The conflicts in Sri Lanka and Pakistan are very different, of course, and each country's news media operate in distinctive ways. But the experiences of Iqbal Athas and Mazhar Abbas, both of whom are internationally recognized senior journalists and CPJ International Press Freedom Award winners, provide a window into how the press has persisted, even thrived, in both countries.
They also point to the surprising strength of the press in the region as a whole. Throughout South Asia, amid civil and military turmoil, journalists have shown remarkable resilience and, in many instances, striking displays of professional unity. In Nepal, journalists played a lead role in rallying public opinion against King Gyanendra Bir Bikram Shah Dev when he audaciously seized power in February 2005, ultimately forcing him to cede control to parliament 14 months later. In Afghanistan, several dozen broadcasters and more than 400 newspapers continue their work despite conflict between Hamid Karzai's beleaguered government, militant Islamic groups, warlords, and drug cartels. And in Indonesia, the news media confronted and outlasted the authoritarian Suharto regime to become one of the freest in the region.

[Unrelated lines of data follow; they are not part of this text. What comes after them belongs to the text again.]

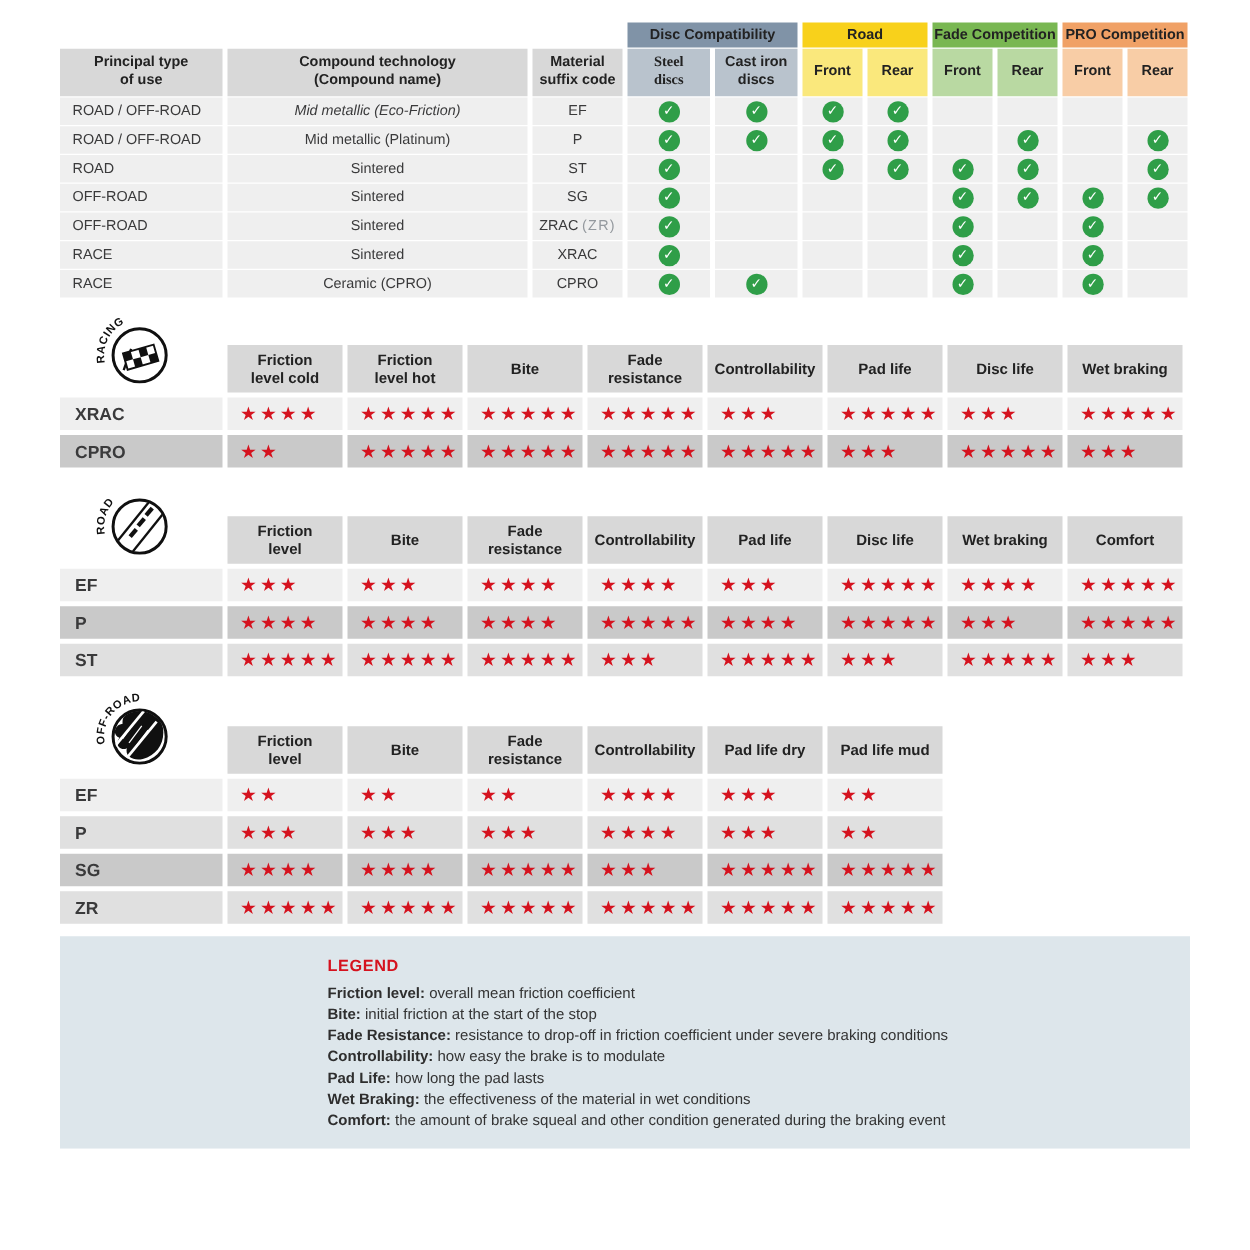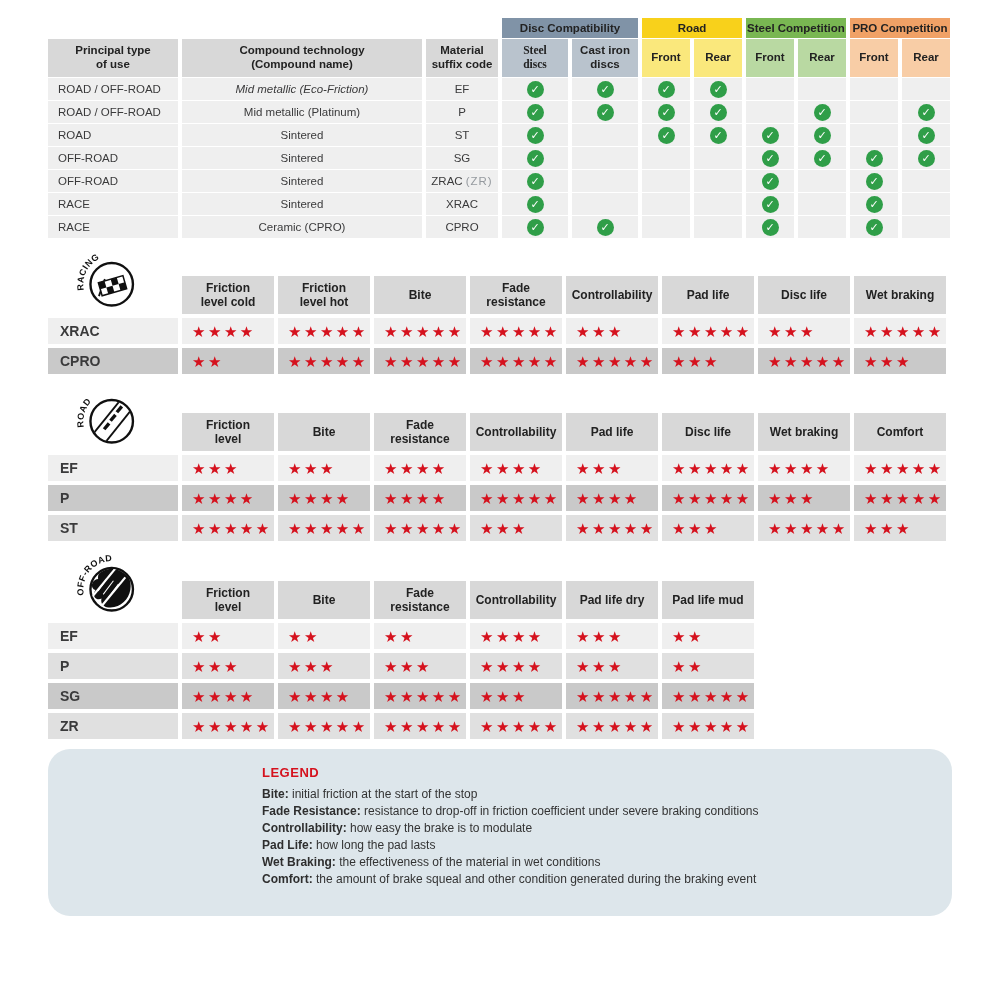--- a/index.html
+++ b/index.html
@@ -56,34 +56,33 @@
     height:26px;display:flex;align-items:center;
     padding-left:10px;font-size:15px;letter-spacing:2.5px;line-height:1;
   }
   .shade-light{background:#efefef;}
   .shade-medium{background:#e0e0e0;}
   .shade-dark{background:#c9c9c9;}
   
   .legend{
     margin-top:10px;
     background:#dde6eb;
-    padding:16px 30px 28px 214px;
-    border-radius:22px;
+    padding:16px 30px 14px 214px;
   }
   .legend-heading{font-size:13px;font-weight:bold;letter-spacing:.5px;margin-bottom:6px;}
   .legend-item{font-size:12px;line-height:17px;white-space:pre-line;color:#333;}
   .legend-item b{color:#2e2e2e;}
 </style>
 </head>
 <body>
 
 <div id="compat">
     <div class="ghead" style="background: rgb(128, 147, 167); grid-area: 1 / 4 / auto / span 2;">Disc Compatibility</div>
     <div class="ghead" style="background: rgb(248, 209, 27); grid-area: 1 / 6 / auto / span 2;">Road</div>
-    <div class="ghead" style="background: rgb(121, 183, 82); grid-area: 1 / 8 / auto / span 2;">Steel Competition</div>
+    <div class="ghead" style="background: rgb(121, 183, 82); grid-area: 1 / 8 / auto / span 2;">Fade Competition</div>
     <div class="ghead" style="background: rgb(240, 161, 102); grid-area: 1 / 10 / auto / span 2;">PRO Competition</div>
     <div class="shead" style="grid-area: 2 / 1;">Principal type
 of use</div>
     <div class="shead" style="grid-area: 2 / 2;">Compound technology
 (Compound name)</div>
     <div class="shead" style="grid-area: 2 / 3;">Material
 suffix code</div>
     <div class="shead" style="background: rgb(185, 195, 205); grid-area: 2 / 4; font-family: Liberation Serif, serif;">Steel
 discs</div>
     <div class="shead" style="background: rgb(185, 195, 205); grid-area: 2 / 5;">Cast iron
@@ -418,20 +417,21 @@
       <div class="stars-cell shade-medium" style="color: rgb(213, 18, 30);">★★★★★</div>
       <div class="stars-cell shade-medium" style="color: rgb(213, 18, 30);">★★★★★</div>
       <div class="stars-cell shade-medium" style="color: rgb(213, 18, 30);">★★★★★</div>
       <div class="stars-cell shade-medium" style="color: rgb(213, 18, 30);">★★★★★</div>
     </section>
   </div>
 
 <section class="legend" style="background: rgb(221, 230, 235);">
   <div class="legend-heading" style="color: rgb(213, 18, 30);">LEGEND</div>
   <div id="legend-items">
+      <div class="legend-item"><b>Friction level:</b><span> overall mean friction coefficient</span></div>
       <div class="legend-item"><b>Bite:</b><span> initial friction at the start of the stop</span></div>
       <div class="legend-item"><b>Fade Resistance:</b><span> resistance to drop-off in friction coefficient under severe braking conditions</span></div>
       <div class="legend-item"><b>Controllability:</b><span> how easy the brake is to modulate</span></div>
       <div class="legend-item"><b>Pad Life:</b><span> how long the pad lasts</span></div>
       <div class="legend-item"><b>Wet Braking:</b><span> the effectiveness of the material in wet conditions</span></div>
       <div class="legend-item"><b>Comfort:</b><span> the amount of brake squeal and other condition generated during the braking event</span></div>
     </div>
 </section>
 
 </body></html>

September was a tense period for Iqbal Athas and his family, but things had been worse. In February 1998, five armed men, including two air force officers, forcibly entered the family's home, pointed a loaded automatic pistol at Athas' head, and threatened him, his wife, and their 7-year-old daughter. Neighbors said there were some 25 armed men waiting outside the house. The family stood their ground, and the intruders left without seriously harming anyone. Athas had recently published a series of exposés on corruption in the Sri Lankan military.

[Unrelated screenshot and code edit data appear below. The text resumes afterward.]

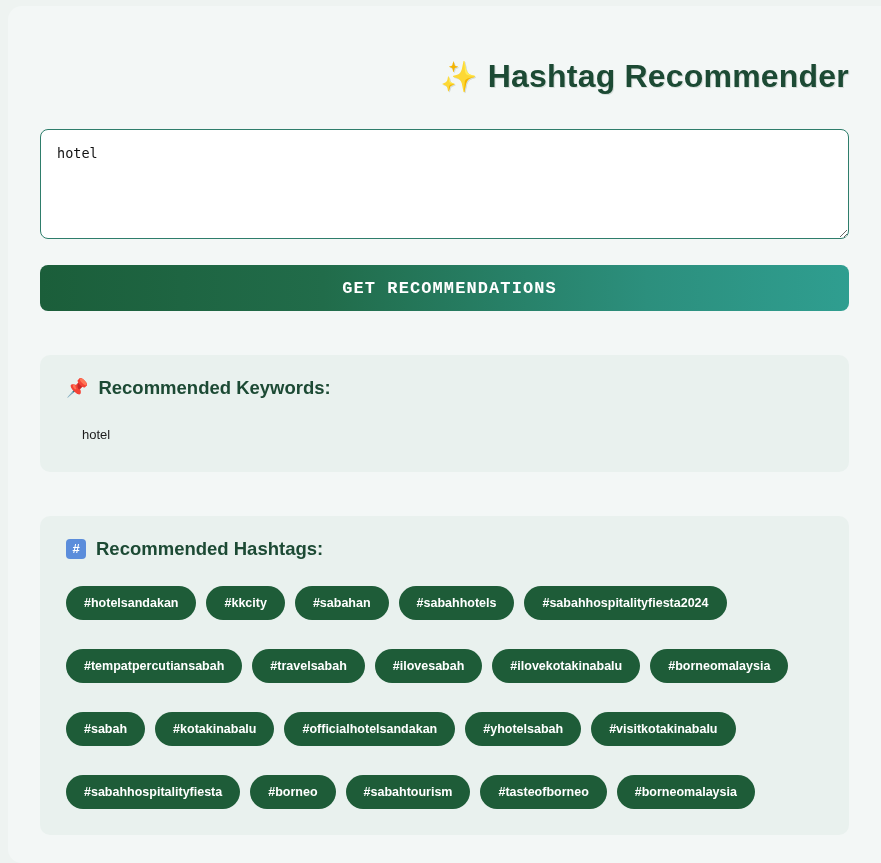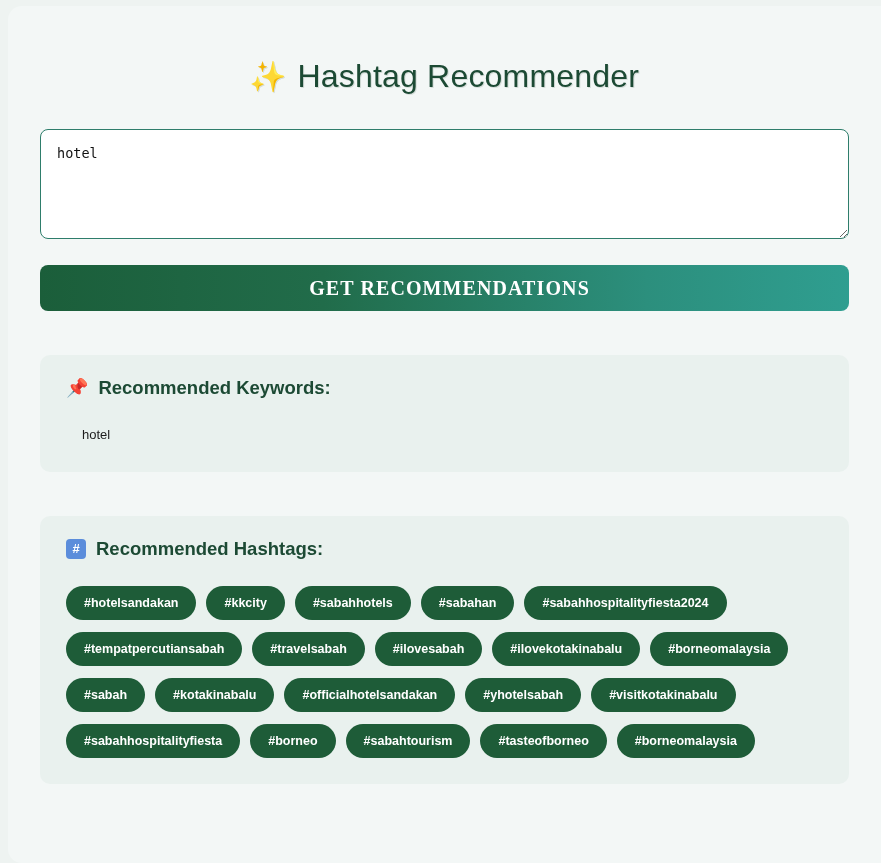--- a/index.html
+++ b/index.html
@@ -24,23 +24,23 @@
     border-bottom-left-radius: 14px;
     box-sizing: border-box;
     overflow: hidden;
   }
   .inner {
     width: 809px;
     margin: 0 auto;
     padding-top: 52px;
   }
   .page-title {
-    text-align: center;
+    text-align: right;
     font-size: 32px;
-    font-weight: normal;
+    font-weight: bold;
     color: #1c4a34;
     letter-spacing: 0.2px;
     margin: 0 0 34px 0;
     text-shadow: 1px 1px 0 rgba(200,210,205,0.7);
   }
   .page-title .spark {
     color: #f6c445;
     margin-right: 10px;
     font-size: 30px;
   }
@@ -64,25 +64,25 @@
   }
   .btn-primary {
     display: block;
     width: 100%;
     margin-top: 22px;
     height: 46px;
     border: none;
     border-radius: 8px;
     background: linear-gradient(90deg, #1b5e3a 0%, #216c4a 35%, #2c8f7d 75%, #2f9e90 100%);
     color: #ffffff;
-    font-size: 20px;
+    font-size: 17px;
     font-weight: bold;
     letter-spacing: 1.1px;
     cursor: pointer;
-    font-family: Liberation Serif, serif;
+    font-family: Liberation Mono, monospace;
     padding-left: 16px;
   }
   .card {
     margin-top: 44px;
     background: #e9f1ee;
     border-radius: 10px;
     padding: 22px 26px 26px 26px;
     box-sizing: border-box;
   }
   .card-title {
@@ -116,21 +116,21 @@
   }
   .keyword-item {
     font-size: 13px;
     color: #1d1d1d;
     line-height: 1.6;
     list-style: none;
   }
   .tags {
     display: flex;
     flex-wrap: wrap;
-    gap: 12px 10px;
+    gap: 29px 10px;
   }
   .tag {
     background: #1e5c38;
     color: #ffffff;
     border-radius: 999px;
     padding: 10px 18px;
     font-size: 12.5px;
     font-weight: bold;
     white-space: nowrap;
     cursor: pointer;
@@ -165,22 +165,22 @@
     </div>
 
     <div class="card">
       <div class="card-title">
         <span class="ic hash">#</span>
         <span>Recommended Hashtags:</span>
       </div>
       <div class="tags">
         <span class="tag">#hotelsandakan</span>
         <span class="tag">#kkcity</span>
+        <span class="tag">#sabahan</span>
         <span class="tag">#sabahhotels</span>
-        <span class="tag">#sabahan</span>
         <span class="tag">#sabahhospitalityfiesta2024</span>
         <span class="tag">#tempatpercutiansabah</span>
         <span class="tag">#travelsabah</span>
         <span class="tag">#ilovesabah</span>
         <span class="tag">#ilovekotakinabalu</span>
         <span class="tag">#borneomalaysia</span>
         <span class="tag">#sabah</span>
         <span class="tag">#kotakinabalu</span>
         <span class="tag">#officialhotelsandakan</span>
         <span class="tag">#yhotelsabah</span>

This time, the threats followed his investigation into irregularities surrounding a 2006 deal to purchase MiG-27 fighter jets from Ukraine. Immediately after the article appeared, the government withdrew the security detail it had posted around Athas' house after earlier threats. Strangers started following him on the street. A placard-carrying government rent-a-mob demonstrated outside his home. A gunman went to the Times' office and threatened the journalist who was about to translate Athas' MiG article for the Sinhalese-language Lankadeepa, the largest-selling morning daily in Sri Lanka. In translation, the article would have had far greater reach and caused the government much more embarrassment.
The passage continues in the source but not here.